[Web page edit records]
※
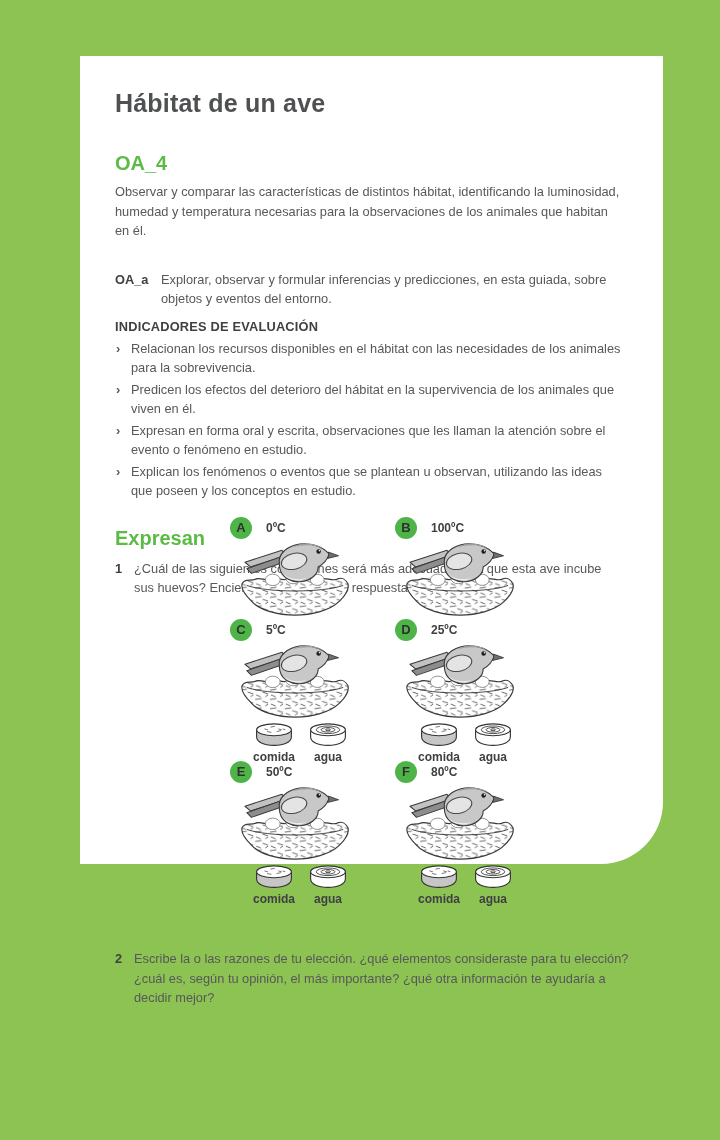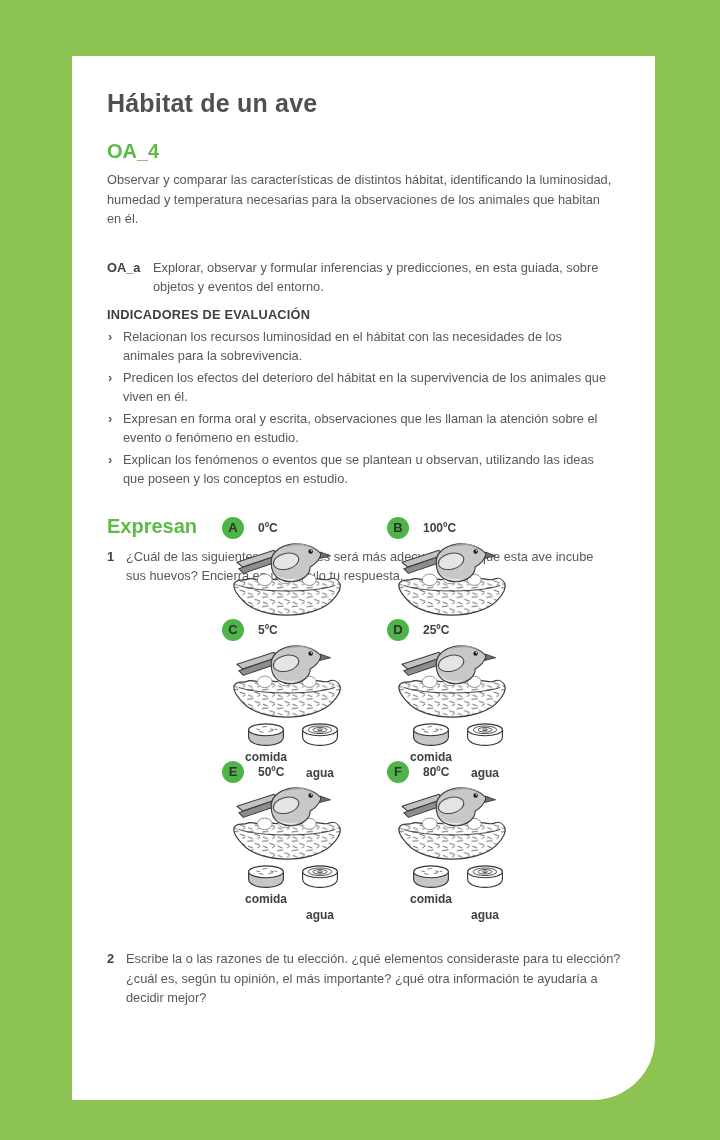"Hábitat de un ave" .page { height: 1044px -> 808px; left: 72px -> 80px }
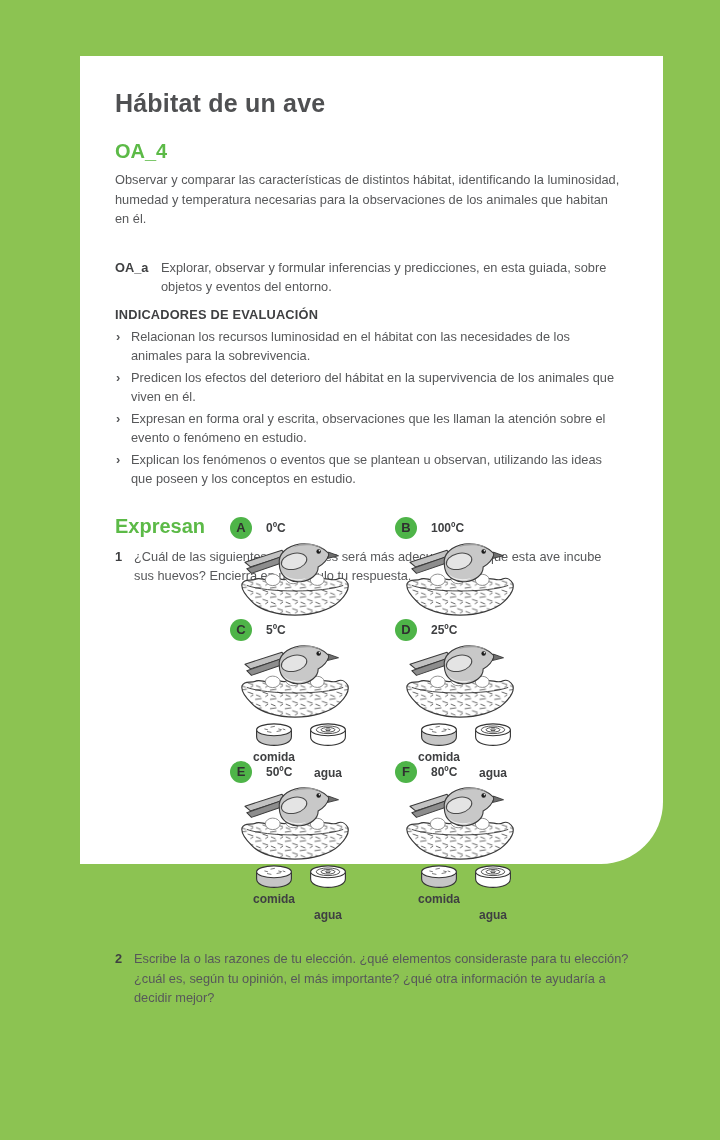"OA_4" .oa4-heading { margin-top: 22px -> 34px }
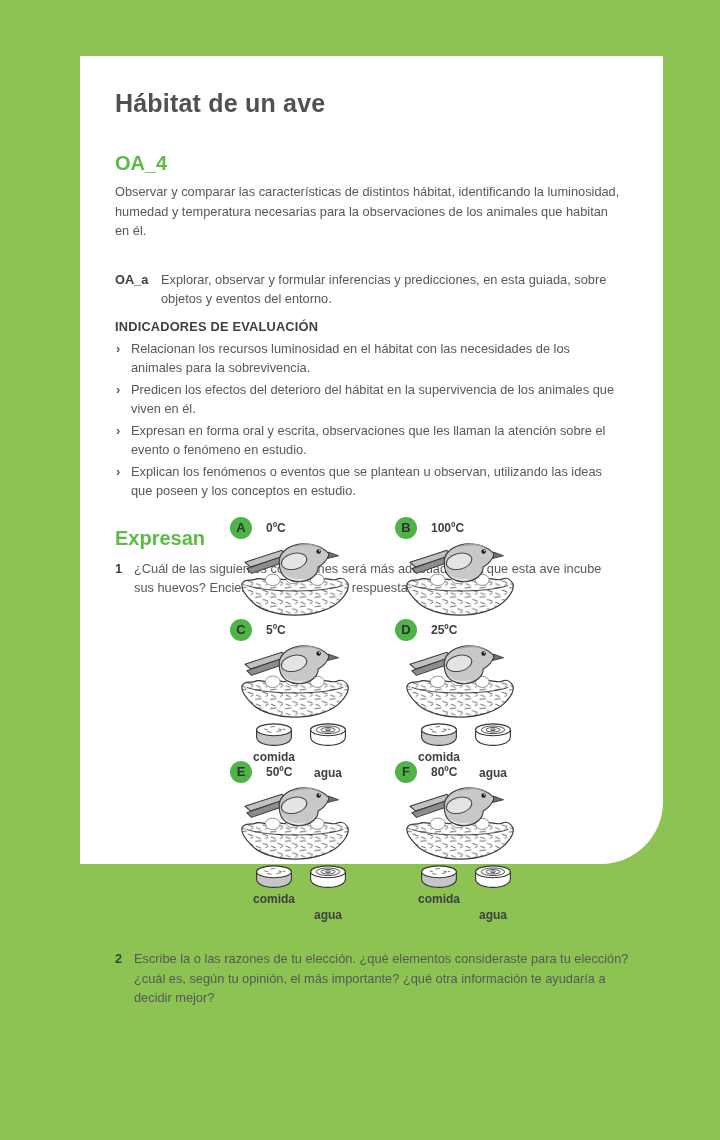"Relacionan los recursos luminosidad en" span { text: luminosidad -> disponibles }
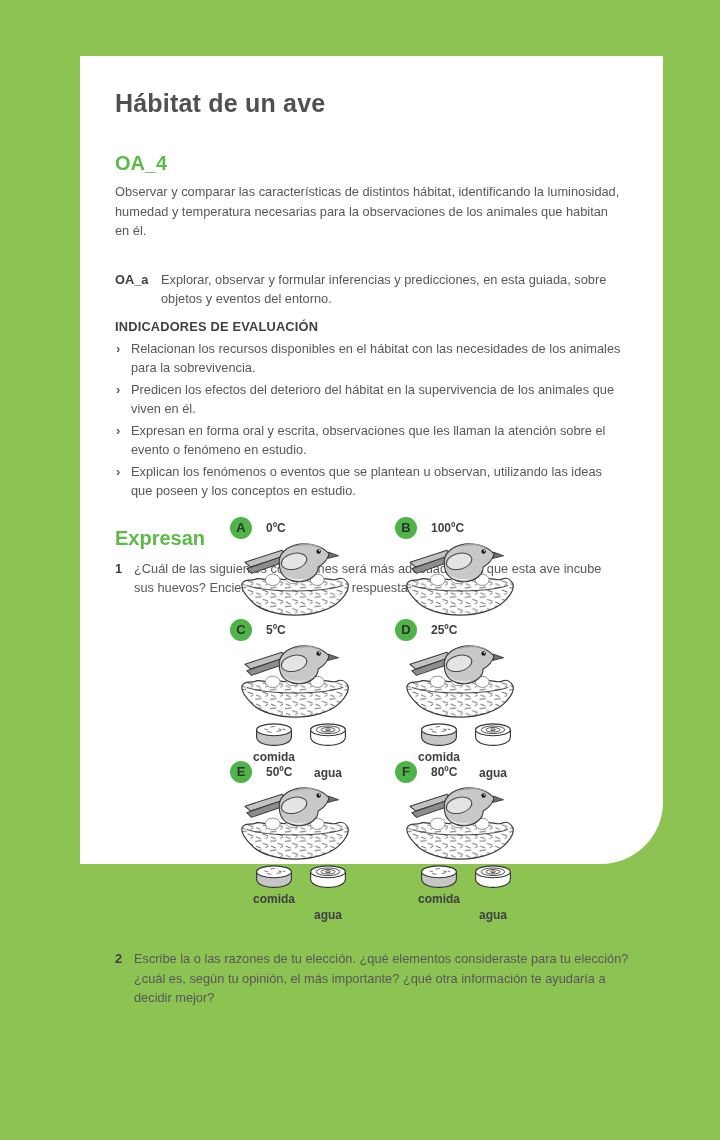"agua" .bowlcol + .bowlcol { gap: 16px -> none }
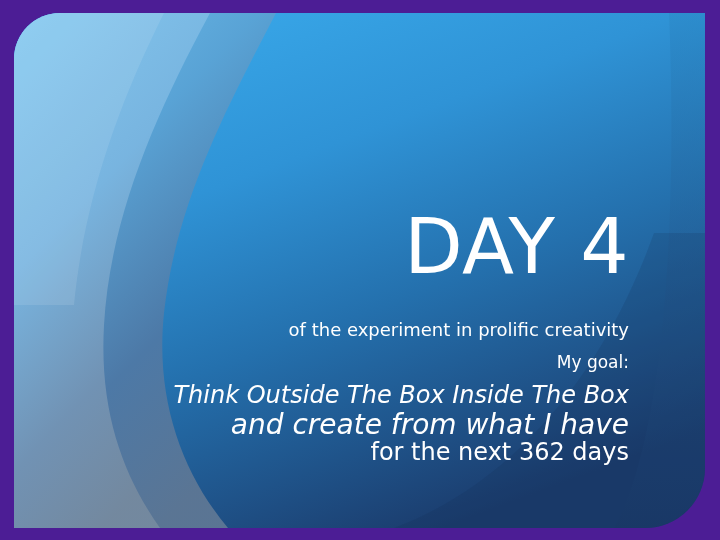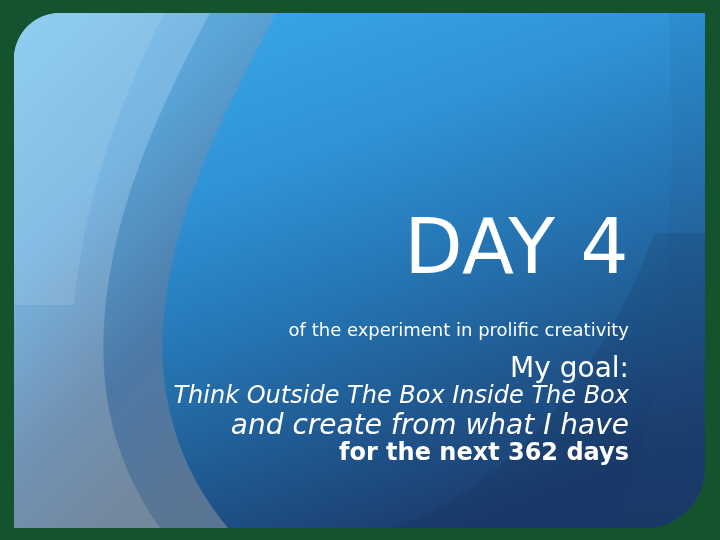"DAY 4" #slide-canvas { background: #14532d -> #4c1d95 }
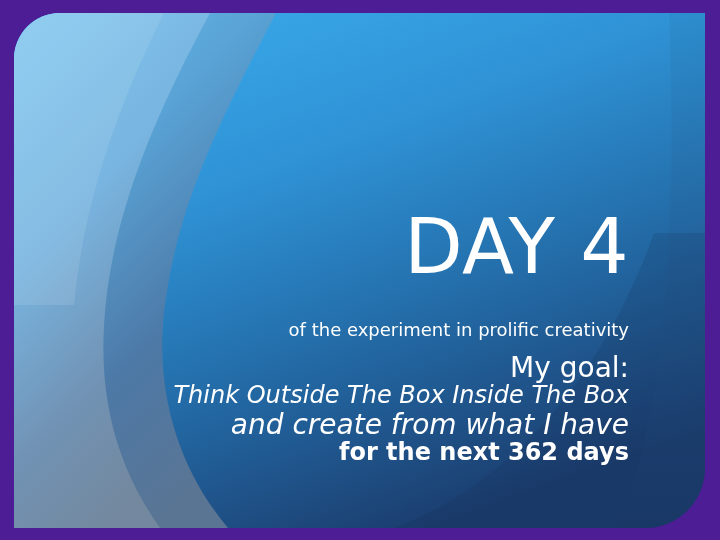"My goal:" #sub-2 { font-size: 28px -> 17px }
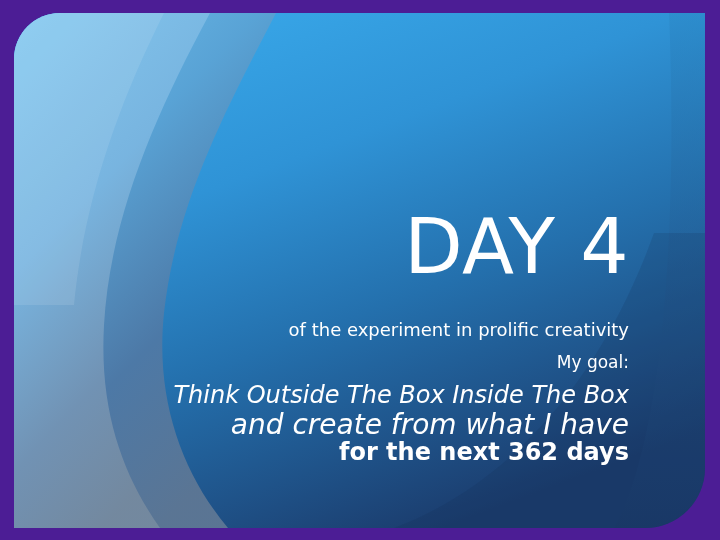"for the next 362 days" #sub-5 { font-weight: bold -> none }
※
Would you copy out every entry above word for word, without the pictures?

§ **Solution to the problem**:
"Hábitat de un ave" .page { height: 1044px -> 808px; left: 72px -> 80px }
"OA_4" .oa4-heading { margin-top: 22px -> 34px }
"Relacionan los recursos luminosidad en" span { text: luminosidad -> disponibles }
"agua" .bowlcol + .bowlcol { gap: 16px -> none }
"DAY 4" #slide-canvas { background: #14532d -> #4c1d95 }
"My goal:" #sub-2 { font-size: 28px -> 17px }
"for the next 362 days" #sub-5 { font-weight: bold -> none }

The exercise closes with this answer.